No other country could have simultaneously borne the costs of bringing 16 million people from Eastern Europe into a unified state, or joined the euro at such an uncompetitive rate and yet still rebuilt their country’s exporting strength.

Germany now has Europe’s strongest economy, and Chancellor Angela Merkel and the German people deserve praise for the German export achievement. But if that were the only story to tell, then the cure for the current crisis would be simple: Follow the German example of austerity, and, if that fails, even more austerity.

Three years ago, when the financial crisis first hit, the German government, like the rest of Europe, quickly defined the problem as an Anglo-Saxon one, and blamed America and Britain. A year later, as the financial crisis widened into a general economic crisis, the Germans retreated into even safer, more familiar territory, redefining the world crisis not as financial but as fiscal – one of deficits and debt.

As a result, Germany has denied any culpability for what has gone wrong. Indeed as long as it can argue that it is not a source of the problem, it can justify resisting costly measures to resolve it.
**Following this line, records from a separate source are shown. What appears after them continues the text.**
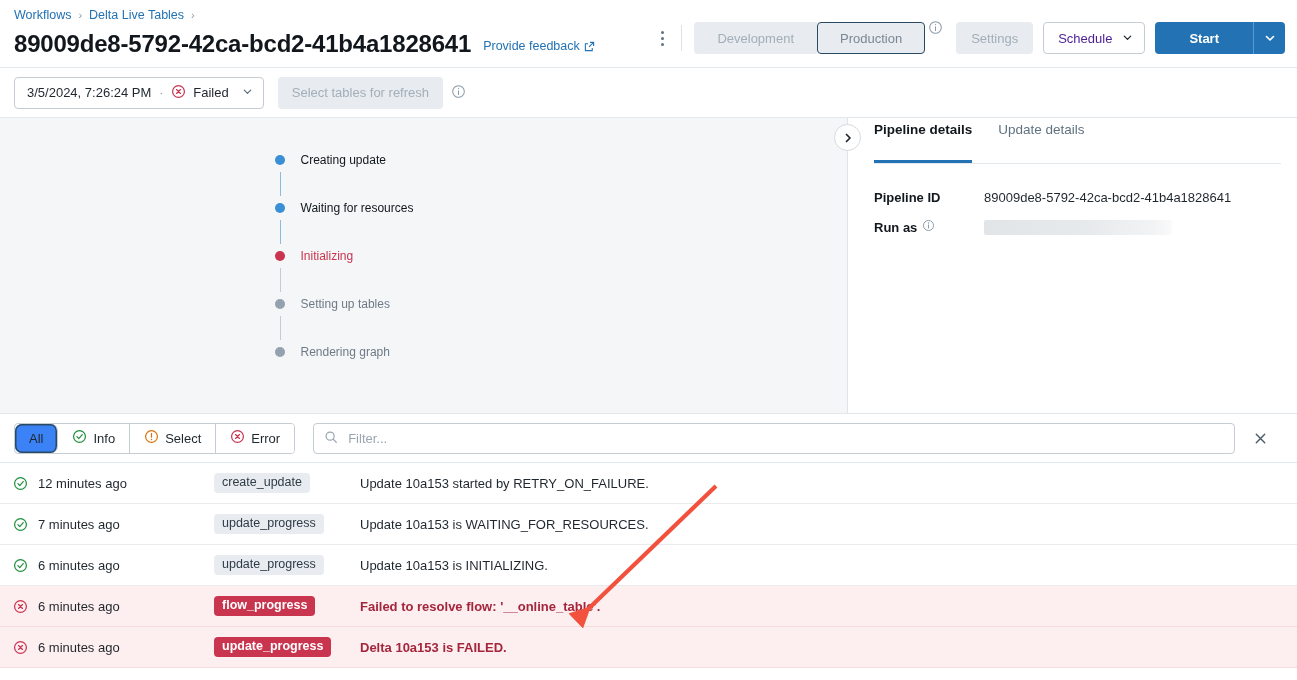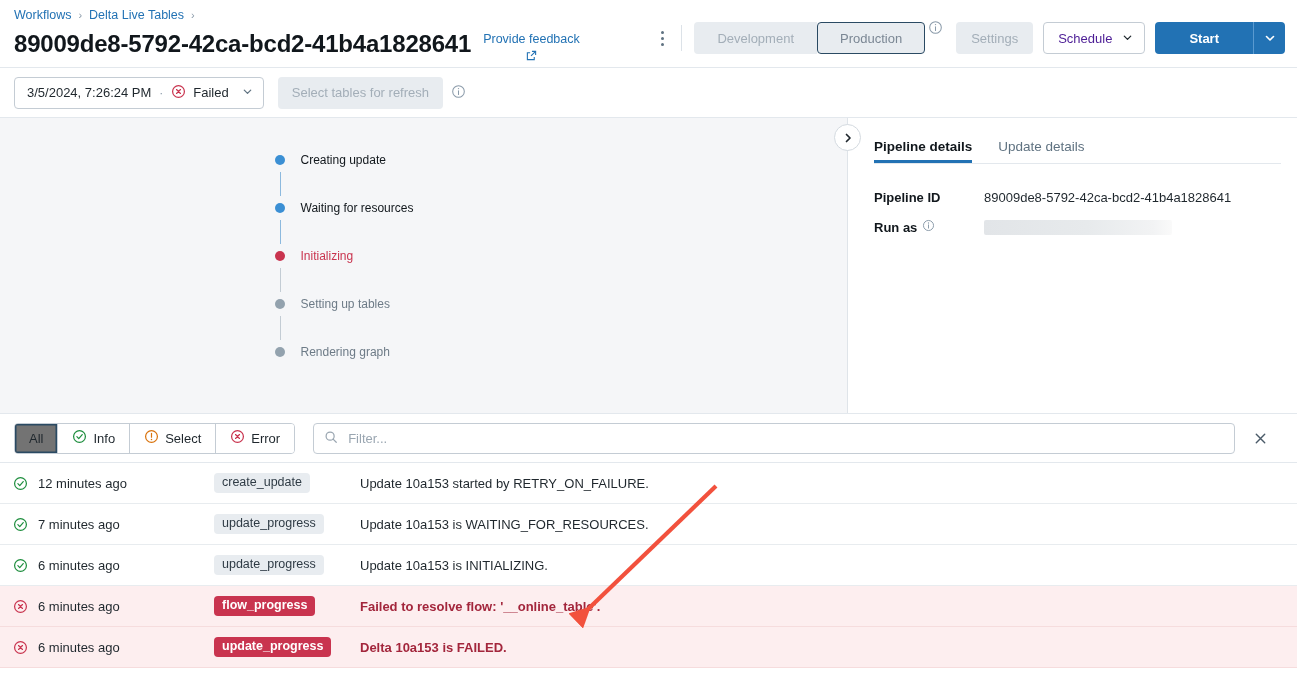"Provide feedback" .feedback { flex-direction: column -> none }
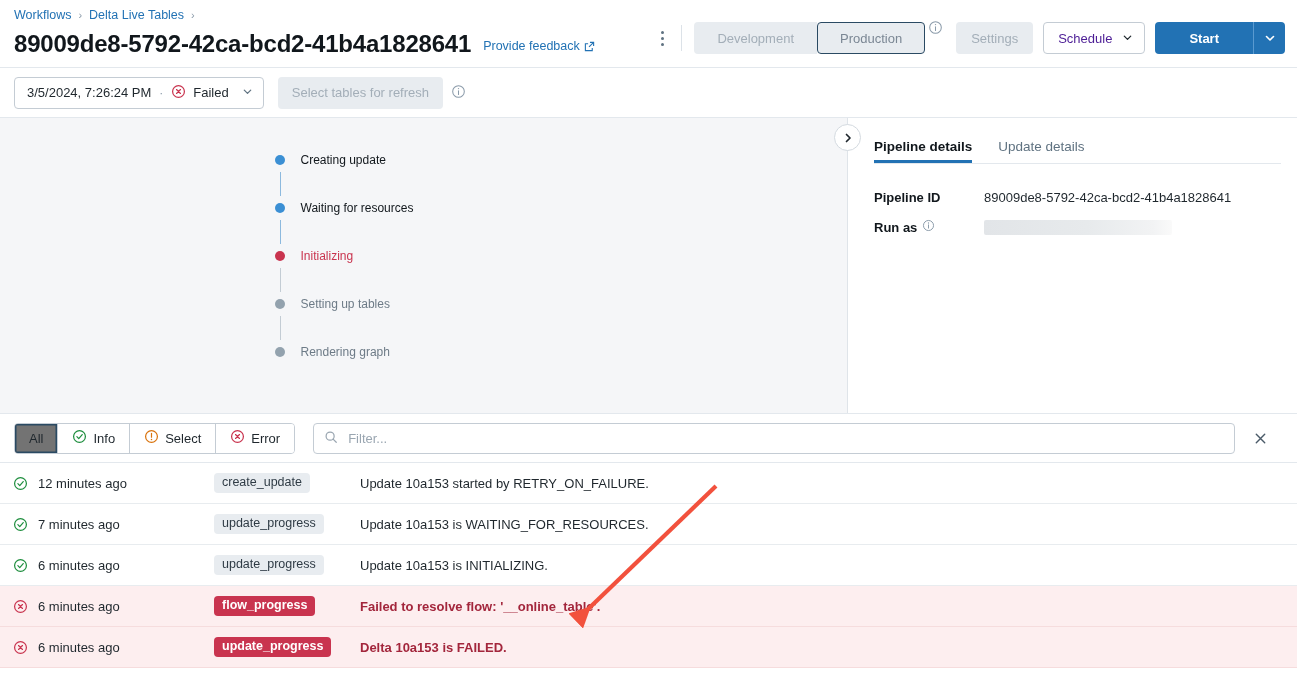"Pipeline details" .tab { padding-bottom: 9px -> 26px }
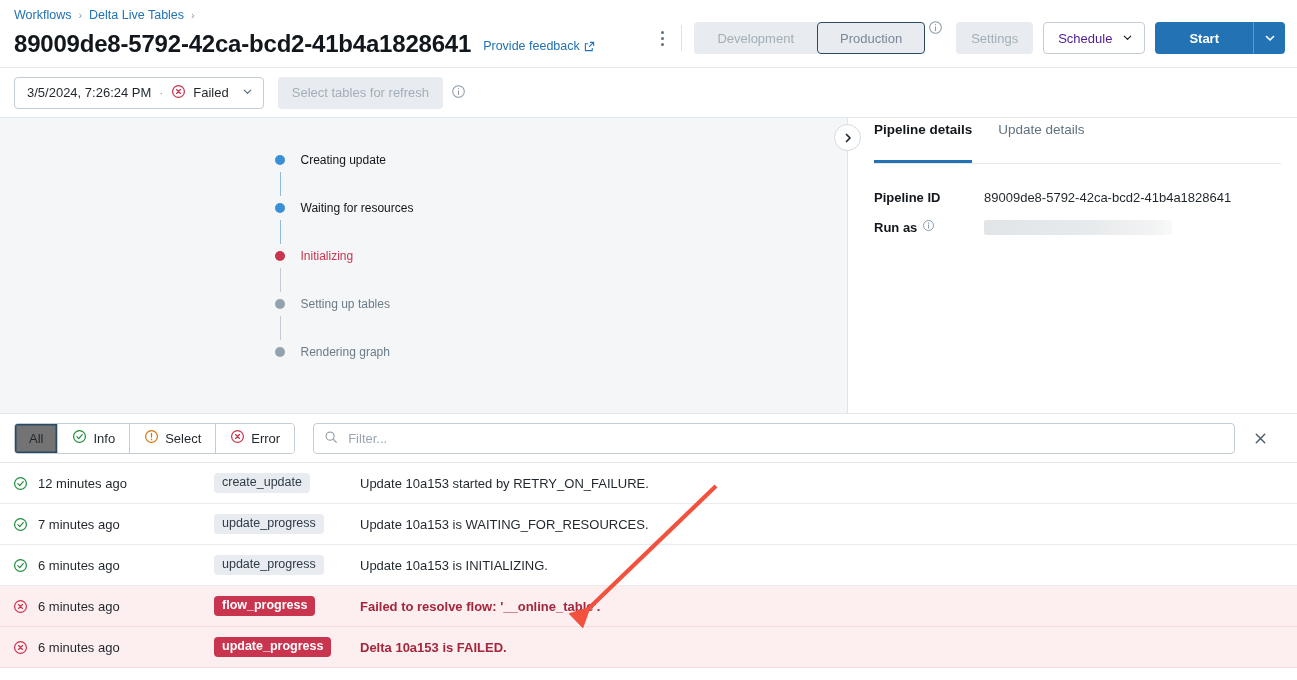"All" .filt.active { background: #737373 -> #3b82f6; border-radius: none -> 7px }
Yet according to the Bank for International Settlements, Germany lent almost $1.5 trillion to Greece, Spain, Portugal, Ireland, and Italy. At the start of the crisis German banks had 30 percent of all loans made to these countries’ private and public sectors. Even today this one category of loans is equivalent to 15 percent of the size of the German economy.

Add to that heavy German involvement in the credit binge in American real estate (half of America’s subprime assets were sold on to Europe), and in property speculation across Europe, and it is clear that wherever parties were taking place, German banks were supplying the drinks. The only party the German banks missed out on, one commentator has joked, was Bernie Madoff’s Ponzi scheme.